Google’s brand-new AI system is so advanced that it can create music of any genre based on a written description. However, because to the potential dangers, the corporation has no current intentions to release it.
Google’s MusicLM isn’t the first artificially intelligent music-generation system, but it’s rather good. Riffusion, a visual music-composing AI, Dance Diffusion, Google’s AudioML, and OpenAI’s Jukebox are just a few examples of the many additional initiatives. However, due to technical restrictions and a lack of training data, no system has yet been able to generate music that is exceptionally complex in terms of composition or audio quality.
It’s possible that MusicLM is the first of its kind to do so.
As described in a scholarly study, MusicLM was taught to generate cohesive songs from descriptions of “substantial intricacy,” such as “enchanting jazz blues with a noteworthy sax solo and a solitary singer” or “Berlin ’90s techno with a heavy bottom and forceful kick.” Interestingly, the songs have a similar style to what a human musician may create, albeit without the same originality or cohesion.
The quality of the samples is undeniable, especially considering that no musicians or instrumentalists were involved in their creation. MusicLM can pick up subtleties like instrumental riffs, melodies, and emotions even when given rather extensive and rambling descriptions.
MusicLM can do more than only make snippets of tunes. The system is demonstrated by Google researchers to be able to expand upon preexisting tunes, whether they be hummed, sung, whistled, or rendered on an instrument. Furthermore, MusicLM can take a series of sequentially written descriptions (such as “time to meditate,” “time to wake up,” “time to run,” and “time to give 100%”) and turn them into a musical “story” or narrative of up to the many minutes in length, suitable for use as a film score.
Not only that. Images and text can be used to teach MusicLM how to “play” a certain instrument or create a piece of music in a certain style. The system may compose music based on specified locations, time periods, and other criteria, and the level of experience of the AI “musician” can also be adjusted.
On the other hand, MusicLM is far from perfect. As an inevitable byproduct of the training procedure, a few of the specimens have a distorted quality. The vocals generated by MusicLM, even when using choral harmonies, are far from perfect. Most of the “lyrics” are either completely incomprehensible or contain only a few English words, and they are performed by simulated voices that seem to be composites of the styles and voices of other performers.
Still, the Google findings pointed out the system’s many ethical issues, such as its propensity to include copyrighted content from training examples into the created songs. Based on their testing, they have decided not to release MusicLM in its current form because they found that around 1% of the audio the system made was a straight replication from the tracks on which it trained.
We recognize the possibility for exploitation of creative content related to the use case, the authors of the paper admitted. We stress the importance of further research into mitigating these dangers in the future of musical creation.
Even though systems like MusicLM are marketed as tools to aid musicians rather than replace them, it seems likely that substantial legal difficulties will come to the fore if they are ever made available. They’ve done so already, albeit with more basic forms of AI. Jay-record Z’s label sued a YouTube channel called Vocal Synthesis in 2020 for allegedly employing artificial intelligence to make cover versions of Jay-Z songs, including as Billy Joel’s In other words, “We Didn’t Light the Match.” YouTube re-uploaded the clips after removing them first owing to “incomplete” takedown requests. The present legal status of deepfaked music is unclear.

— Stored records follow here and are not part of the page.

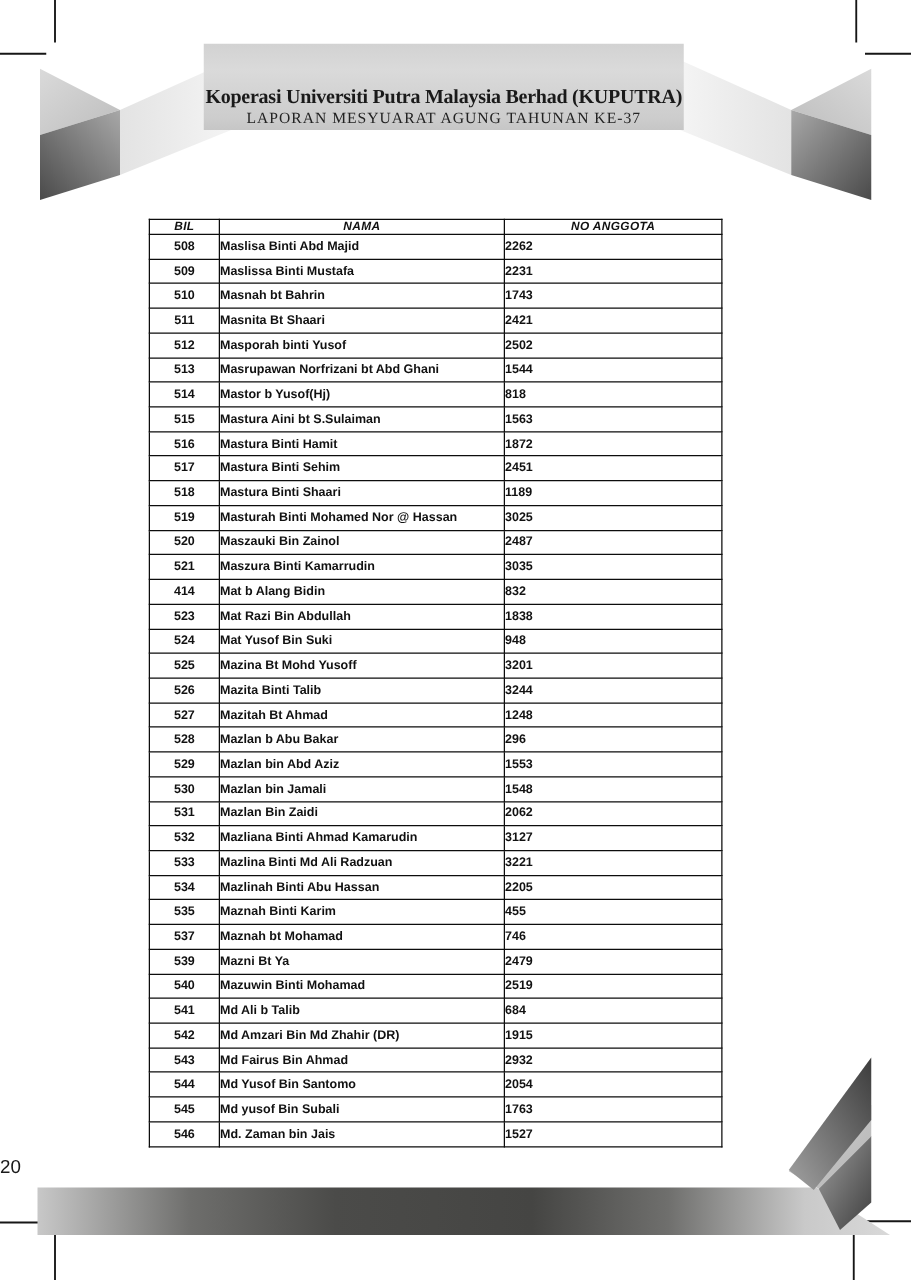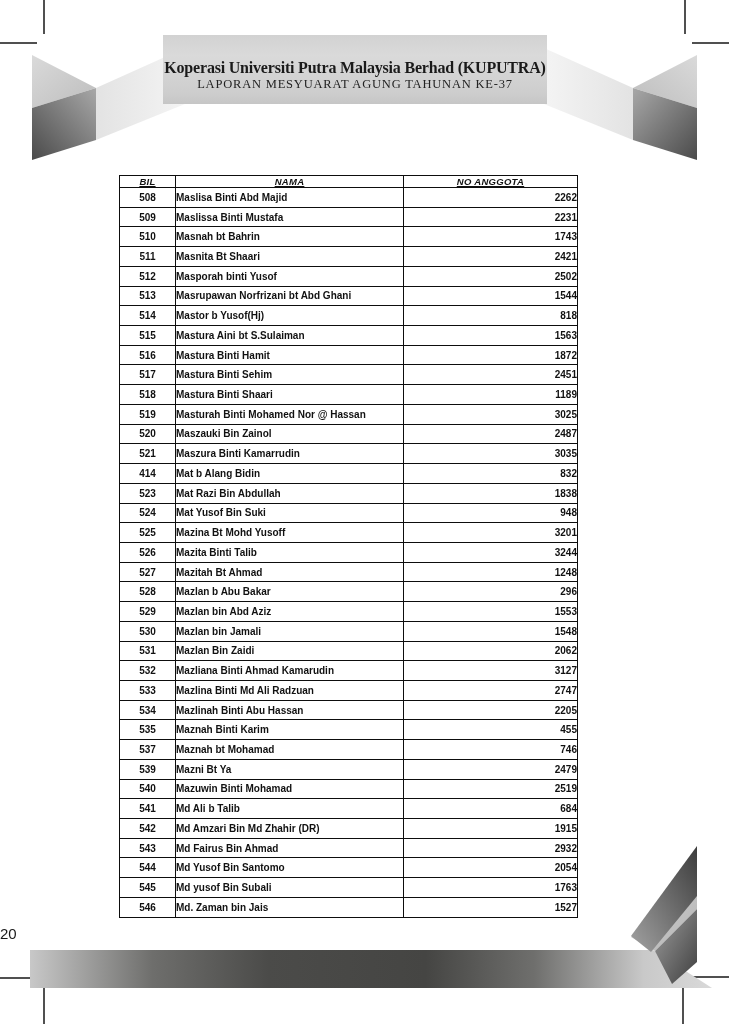--- a/index.html
+++ b/index.html
@@ -6,21 +6,21 @@
   .page{
     position:relative;width:729px;height:1024px;background:#ffffff;
     margin:0 auto;overflow:hidden;
     font-family:"Liberation Sans", sans-serif;
   }
   .deco-svg{position:absolute;left:0;top:0;width:729px;height:1024px;z-index:0;}
   .banner{
     position:absolute;left:163px;top:35px;width:384px;height:69px;z-index:2;
     background:linear-gradient(180deg,#d2d2d2 0%,#dadada 30%,#cdcdcd 85%,#c6c6c6 100%);
     display:flex;flex-direction:column;justify-content:flex-end;align-items:center;
-    padding-bottom:13px;box-sizing:border-box;
+    padding-bottom:3px;box-sizing:border-box;
   }
   .banner-title{
     font-family:"Liberation Serif", serif;font-weight:bold;font-size:16px;
     color:#1a1a1a;letter-spacing:-0.2px;white-space:nowrap;line-height:1.1;
   }
   .banner-subtitle{
     font-family:"Liberation Serif", serif;font-weight:normal;font-size:12.5px;
     color:#222;letter-spacing:0.8px;white-space:nowrap;line-height:1.15;
   }
   table.member-table{
@@ -28,25 +28,25 @@
     border-collapse:collapse;table-layout:fixed;background:#fff;
   }
   table.member-table col.c-bil{width:56px;}
   table.member-table col.c-nama{width:228px;}
   table.member-table col.c-no{width:174px;}
   table.member-table th, table.member-table td{
     border:1px solid #0d0d0d;padding:0;vertical-align:middle;
     font-size:10px;font-weight:bold;color:#111;overflow:hidden;white-space:nowrap;
   }
   table.member-table th{
-    font-style:italic;font-size:9.5px;text-align:center;letter-spacing:0.3px;text-decoration:underline;
+    font-style:italic;font-size:9.5px;text-align:center;letter-spacing:0.3px;
   }
   td.cell-bil{text-align:center;}
   td.cell-nama{text-align:left;padding-left:5px;}
-  td.cell-no{text-align:right;}
+  td.cell-no{text-align:left;}
   .page-number{
     position:absolute;left:0;top:925px;width:729px;text-align:left;z-index:2;
     font-size:15px;color:#1a1a1a;font-family:Liberation Sans, sans-serif;
   }
 </style>
 </head>
 <body>
 
 <div class="page">
 
@@ -269,21 +269,21 @@
           <td class="cell-no">2062</td>
         </tr>
         <tr>
           <td class="cell-bil">532</td>
           <td class="cell-nama">Mazliana Binti Ahmad Kamarudin</td>
           <td class="cell-no">3127</td>
         </tr>
         <tr>
           <td class="cell-bil">533</td>
           <td class="cell-nama">Mazlina Binti Md Ali Radzuan</td>
-          <td class="cell-no">2747</td>
+          <td class="cell-no">3221</td>
         </tr>
         <tr>
           <td class="cell-bil">534</td>
           <td class="cell-nama">Mazlinah Binti Abu Hassan</td>
           <td class="cell-no">2205</td>
         </tr>
         <tr>
           <td class="cell-bil">535</td>
           <td class="cell-nama">Maznah Binti Karim</td>
           <td class="cell-no">455</td>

Eric Sunray, a current legal intern at the Music Publishers Association, wrote a whitepaper arguing that AI music converters like MusicLM violate music copyright by creating “tapestries of cohesive sound from the appears to work they imbibe in instruction, thereby infringing the United States Copyright Act’s reproduction right.” Since Jukebox’s debut, some have questioned whether or not it is ethical to train AI models on protected music. The training data utilized by AI systems to generate images, code, and text has also been criticized for being collected off the web without the permission of the creators.
Andy Baio of Waxy wonders if artificially intelligent system-generated music would be covered by copyright because it is a derivative work and only the primary elements are protected. Naturally, it’s not obvious what might be called “original” in such music; commercial use of such music would be a leap into the unknown. However, Baio believes that courts will have to make case-by-case determinations, even if the use of the created music is for fair use purposes such as parody or commentary.
There may soon be an answer to the question at hand. There are a number of pending legal actions that could affect music-generating AI; one of these involves the legal protections owed to musicians whose material is utilized without their permission to train AI systems. The future holds, however.